Jiangmian noodles can be made into noodles, take "glutinous rice (jiangmian) noodle rolls" as an example. The recipe is as follows:
Dough:
1: All purpose flour 2 cups (320g), Baking Powder 1 tsp, Corn Oil 1 tsp;
2: Warm water 3/4 cup + 2 tbsp (not hot) (210g), Sugar 1/2 tsp, Fast Rising Yeast 1.5 tsp, Sugar 1.5 tsp, Sugar 1.5 tsp, Sugar 1.5 tsp, Sugar 1.5 tsp, Sugar 1.5 tsp, Sugar 1.5 tsp, Sugar 1.5 tsp, Sugar 1.5 tsp, Sugar 1.5 tsp. Rising Yeast) 1.5 tsp, 1 tsp all-purpose flour, mix well and let stand for 10 minutes.
Filling:
3: 250g braised pork knuckle, cut into small cubes and set aside.
4: 3 dried shiitake mushrooms, soaked in water to soften, rinsed and chopped small; 5: 1 tbsp olive oil, 1.5 tbsp finely chopped green onion, 1/2 tsp sugar, 1/2 tsp salt, 1 tbsp light soy sauce, 1/6 tsp Vegetarian Easy Fresh;
6: 3/4 cup glutinous rice, 3/4 cup water.

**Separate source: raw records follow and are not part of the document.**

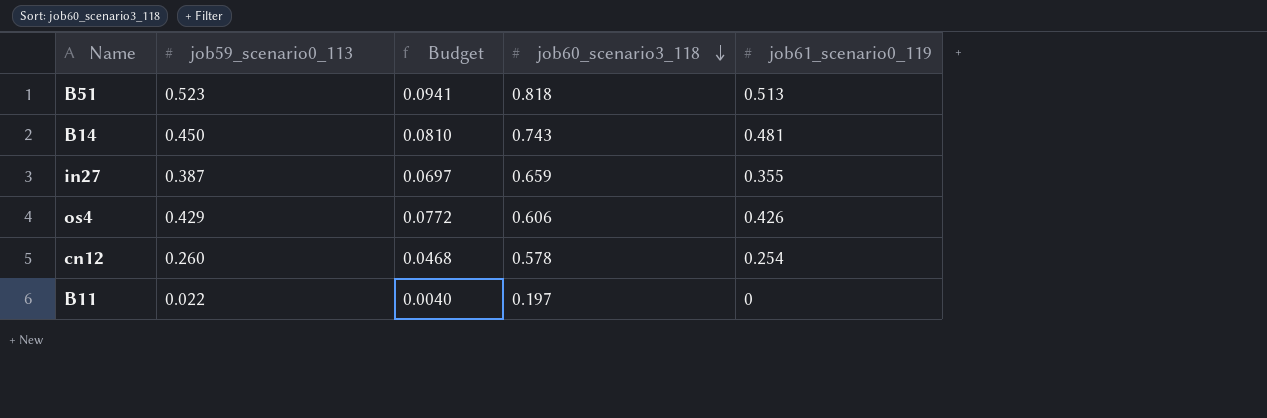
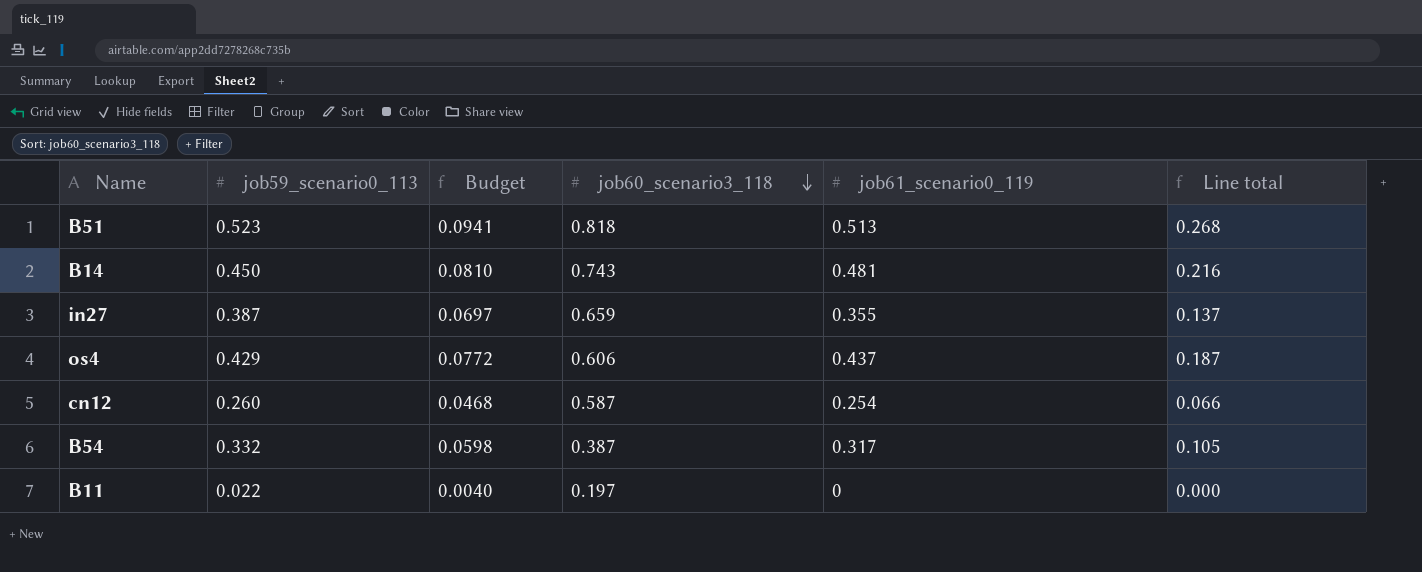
column Line total | formula: none -> [job59_scenario0_113] * [job61_scenario0_119]
os4 | job61_scenario0_119: 0.426 -> 0.437
cn12 | job60_scenario3_118: 0.578 -> 0.587
row B54: none -> 0.332 | 0.0598 | 0.387 | 0.317 | 0.105

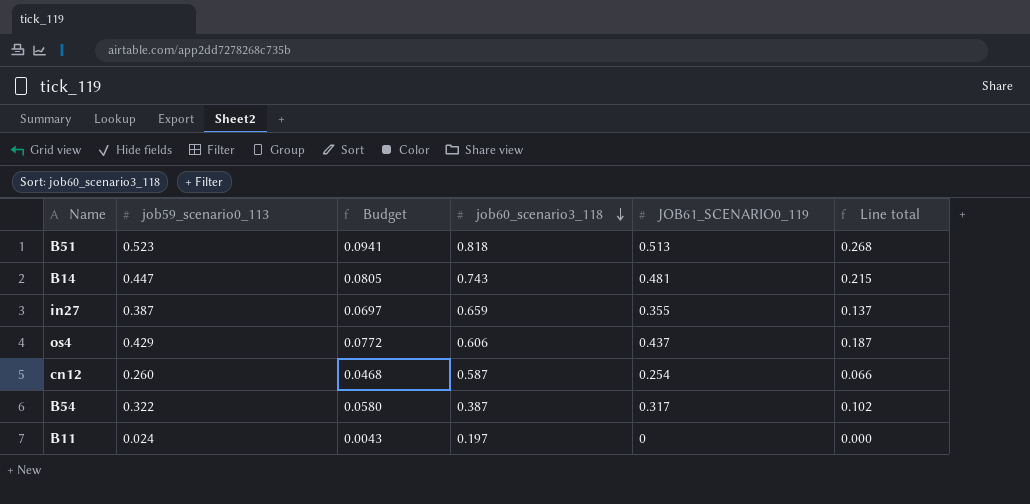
column name: job61_scenario0_119 -> JOB61_SCENARIO0_119
B14 | job59_scenario0_113: 0.450 -> 0.447
B14 | Budget: 0.0810 -> 0.0805
B14 | Line total: 0.216 -> 0.215
B54 | job59_scenario0_113: 0.332 -> 0.322
B54 | Budget: 0.0598 -> 0.0580
B54 | Line total: 0.105 -> 0.102
B11 | job59_scenario0_113: 0.022 -> 0.024
B11 | Budget: 0.0040 -> 0.0043

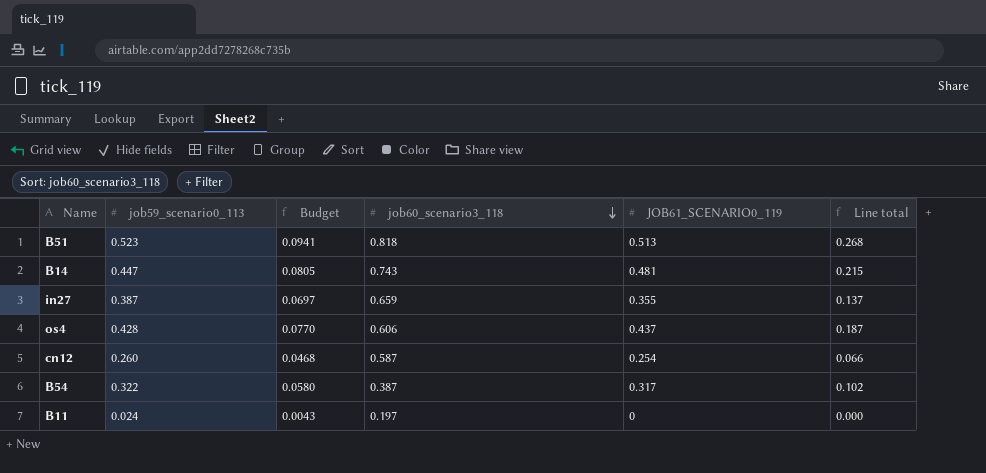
os4 | job59_scenario0_113: 0.429 -> 0.428
os4 | Budget: 0.0772 -> 0.0770

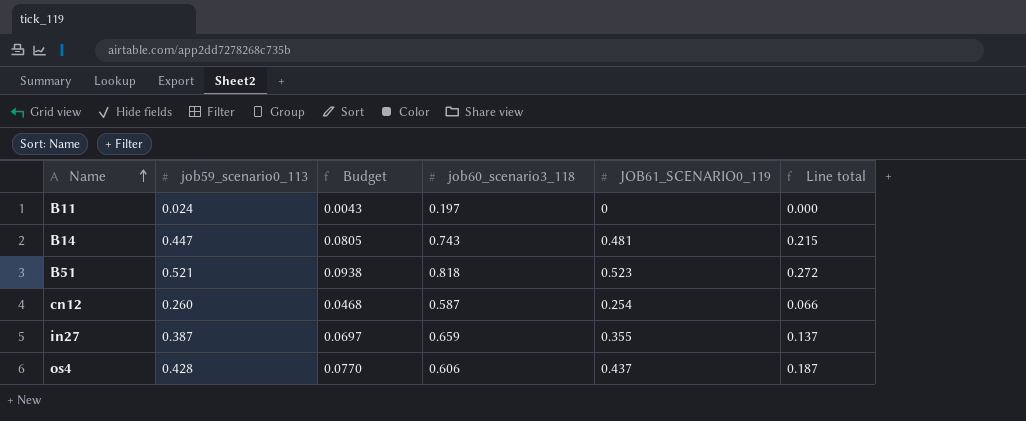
row order: job60_scenario3_118 descending -> Name ascending
row B54: 0.322 | 0.0580 | 0.387 | 0.317 | 0.102 -> none
B51 | job59_scenario0_113: 0.523 -> 0.521
B51 | Budget: 0.0941 -> 0.0938
B51 | JOB61_SCENARIO0_119: 0.513 -> 0.523
B51 | Line total: 0.268 -> 0.272

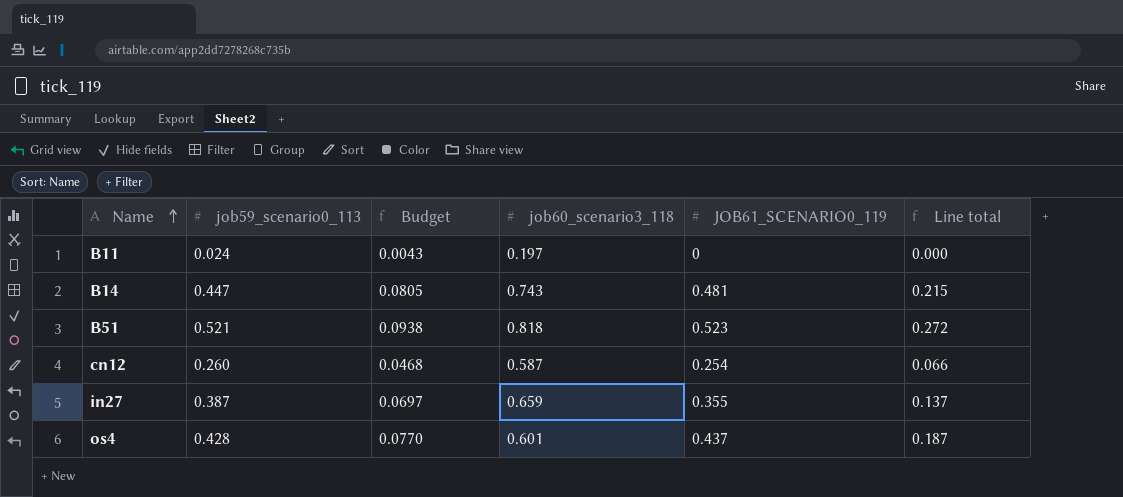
os4 | job60_scenario3_118: 0.606 -> 0.601

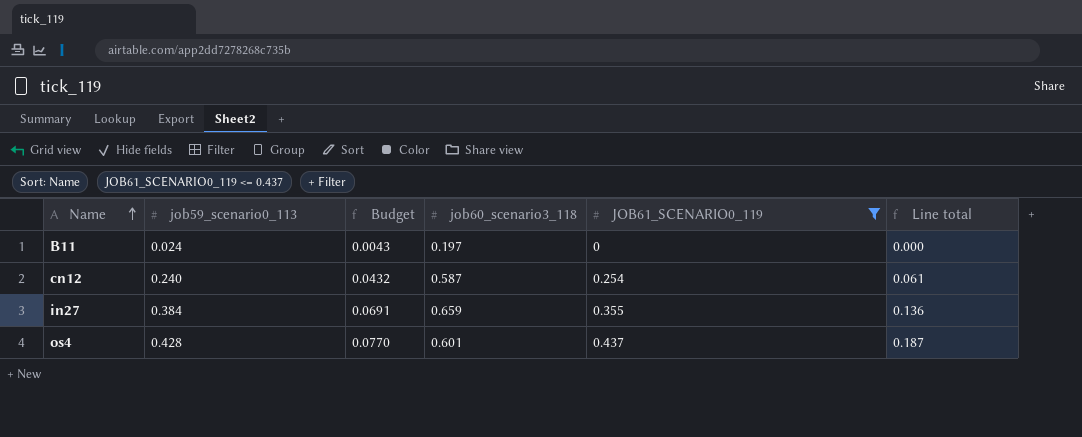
filter: none -> JOB61_SCENARIO0_119 <= 0.437
cn12 | job59_scenario0_113: 0.260 -> 0.240
cn12 | Budget: 0.0468 -> 0.0432
cn12 | Line total: 0.066 -> 0.061
in27 | job59_scenario0_113: 0.387 -> 0.384
in27 | Budget: 0.0697 -> 0.0691
in27 | Line total: 0.137 -> 0.136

Note: 1 cup = 240 ml, 1 tbsp = 15 ml, 1 tsp = 5 ml.
Steps:
1: In a bowl, mix flour and baking powder with 1 ingredient, then add 2 ingredients and knead to form a soft dough, then add 1 teaspoon of corn oil and knead well, put it in a warm place to keep it warm and moist, and wait until the dough rises until it is twice as big as it was before.
2. Make the filling while the dough is rising. Add 1 tbsp oil to a non-stick sauté pan, place over high heat. When the oil is hot, sauté 1.5 tbsp chopped green onion and diced shiitake mushrooms, then turn off the heat and stir in the glutinous rice, roasted pork knuckle and the remaining 5 ingredients.
3. Knead the dough a little and divide it into two pieces, roll each piece into a thin rectangle 0.3 cm thick, put half of the glutinous rice and meat filling on the bottom, roll it into a tube and put it into a steamer basket lined with a wet gauze bag. Do the same with the other half, cut in two, also put in the steamer, cover and let rise for 40 minutes.
4, steam pot in a small pot of water, put on the steamer basket with glutinous rice rolls, steam steam on high heat for 10 minutes, then steam on medium heat for 2 minutes, steam on low heat for 2 minutes, remove from the fire for 2 minutes and then open.
5, take out the steamed glutinous rice rolls, cut small pieces to eat while hot, good flavor.